The more useful state space model in ETS framework is the pure additive one, which, based on the discussion above, is formulated as: \[\begin{equation} \begin{aligned} & {y}_{t} = \mathbf{w}' \mathbf{v}_{t-1} + \epsilon_t \\ & \mathbf{v}_{t} = \mathbf{F} \mathbf{v}_{t-1} + \mathbf{g} \epsilon_t \end{aligned}, \tag{4.25} \end{equation}\] where \(\mathbf{w}\) is the measurement vector, showing how the components form the structure, \(\mathbf{F}\) is the transition matrix, showing how components interact with each other and change over time (e.g. level is equal to the previous level plus trend), and \(\mathbf{g}\) is the persistence vector, containing smoothing parameters.
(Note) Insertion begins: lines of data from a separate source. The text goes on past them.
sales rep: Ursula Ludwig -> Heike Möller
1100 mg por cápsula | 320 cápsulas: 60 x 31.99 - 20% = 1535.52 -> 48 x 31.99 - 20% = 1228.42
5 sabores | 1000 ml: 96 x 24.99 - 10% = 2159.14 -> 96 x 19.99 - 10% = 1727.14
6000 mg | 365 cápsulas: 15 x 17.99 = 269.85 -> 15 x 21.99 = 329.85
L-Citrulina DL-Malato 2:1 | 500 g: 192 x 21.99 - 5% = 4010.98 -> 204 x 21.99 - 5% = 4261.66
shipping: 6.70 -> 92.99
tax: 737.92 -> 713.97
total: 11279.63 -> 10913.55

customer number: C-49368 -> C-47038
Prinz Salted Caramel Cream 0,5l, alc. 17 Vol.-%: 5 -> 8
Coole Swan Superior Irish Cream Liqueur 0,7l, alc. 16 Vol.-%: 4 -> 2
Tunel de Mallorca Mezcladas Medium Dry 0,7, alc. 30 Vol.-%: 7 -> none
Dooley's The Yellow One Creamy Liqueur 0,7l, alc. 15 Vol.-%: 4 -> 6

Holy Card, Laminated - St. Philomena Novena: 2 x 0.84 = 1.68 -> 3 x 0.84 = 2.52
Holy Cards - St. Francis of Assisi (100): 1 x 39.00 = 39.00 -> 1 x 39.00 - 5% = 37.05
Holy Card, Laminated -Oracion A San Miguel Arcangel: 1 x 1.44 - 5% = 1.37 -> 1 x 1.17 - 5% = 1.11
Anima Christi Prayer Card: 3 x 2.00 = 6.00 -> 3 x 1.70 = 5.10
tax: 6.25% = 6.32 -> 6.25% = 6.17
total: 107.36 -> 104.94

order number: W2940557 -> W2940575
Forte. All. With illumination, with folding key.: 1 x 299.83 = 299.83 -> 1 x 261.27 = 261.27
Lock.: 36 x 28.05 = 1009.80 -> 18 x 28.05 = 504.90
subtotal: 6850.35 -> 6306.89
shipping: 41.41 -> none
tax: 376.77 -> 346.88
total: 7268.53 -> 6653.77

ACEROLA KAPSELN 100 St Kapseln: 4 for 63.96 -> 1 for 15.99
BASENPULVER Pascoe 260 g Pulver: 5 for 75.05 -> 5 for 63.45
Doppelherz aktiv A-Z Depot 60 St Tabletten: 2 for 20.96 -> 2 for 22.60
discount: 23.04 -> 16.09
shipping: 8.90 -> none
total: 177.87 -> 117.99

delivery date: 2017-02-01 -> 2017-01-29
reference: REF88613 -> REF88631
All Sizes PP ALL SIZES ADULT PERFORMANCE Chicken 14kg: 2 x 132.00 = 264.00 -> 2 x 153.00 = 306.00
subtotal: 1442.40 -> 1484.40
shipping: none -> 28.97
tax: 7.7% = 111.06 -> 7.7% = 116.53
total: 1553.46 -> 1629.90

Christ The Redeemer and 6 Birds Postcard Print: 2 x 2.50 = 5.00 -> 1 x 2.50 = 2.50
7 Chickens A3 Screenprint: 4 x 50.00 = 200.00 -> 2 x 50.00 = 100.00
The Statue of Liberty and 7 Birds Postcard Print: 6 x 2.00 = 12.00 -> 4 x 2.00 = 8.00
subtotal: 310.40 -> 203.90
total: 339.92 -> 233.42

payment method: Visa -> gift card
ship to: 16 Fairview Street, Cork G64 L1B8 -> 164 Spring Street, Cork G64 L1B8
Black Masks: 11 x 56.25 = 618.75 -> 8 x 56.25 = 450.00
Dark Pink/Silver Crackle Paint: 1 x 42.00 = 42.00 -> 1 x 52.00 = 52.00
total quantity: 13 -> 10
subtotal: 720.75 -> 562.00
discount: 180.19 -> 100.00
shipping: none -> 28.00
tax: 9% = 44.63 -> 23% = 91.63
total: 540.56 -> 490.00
The conditional expectation and variance can be derived based on (4.25), together with bounds on the smoothing parameters for any model that can be formulated in this way. And, as mentioned above, any pure additive ETS model can be written in the form (4.25), which means that all of them have relatively simple analytical formulae for the statistics mentioned above. For example, the \(h\) steps ahead conditional expectation and variance of the model (4.25) are (Hyndman et al., 2008, chap. 6): \[\begin{equation} \begin{aligned} \mu_{y,t+h} = \mathrm{E}(y_{t+h}|t) = & \mathbf{w}^\prime \mathbf{F}^{h-1} \mathbf{v}_{t} \\ \sigma^2_{h} = \mathrm{V}(y_{t+h}|t) = & \left(\mathbf{w}^\prime \mathbf{F}^{j-1} \mathbf{g} \mathbf{g}^\prime \mathbf{F}^\prime \mathbf{w} + 1 \right) \sigma^2 \end{aligned}, \tag{4.26} \end{equation}\] where \(\sigma^2\) is the variance of the error term. The formulae in (4.26) can be used for the generation of respective moments from any pure additive ETS model. The conditional expectation can also be used for some mixed models as an approximation for the true conditional mean.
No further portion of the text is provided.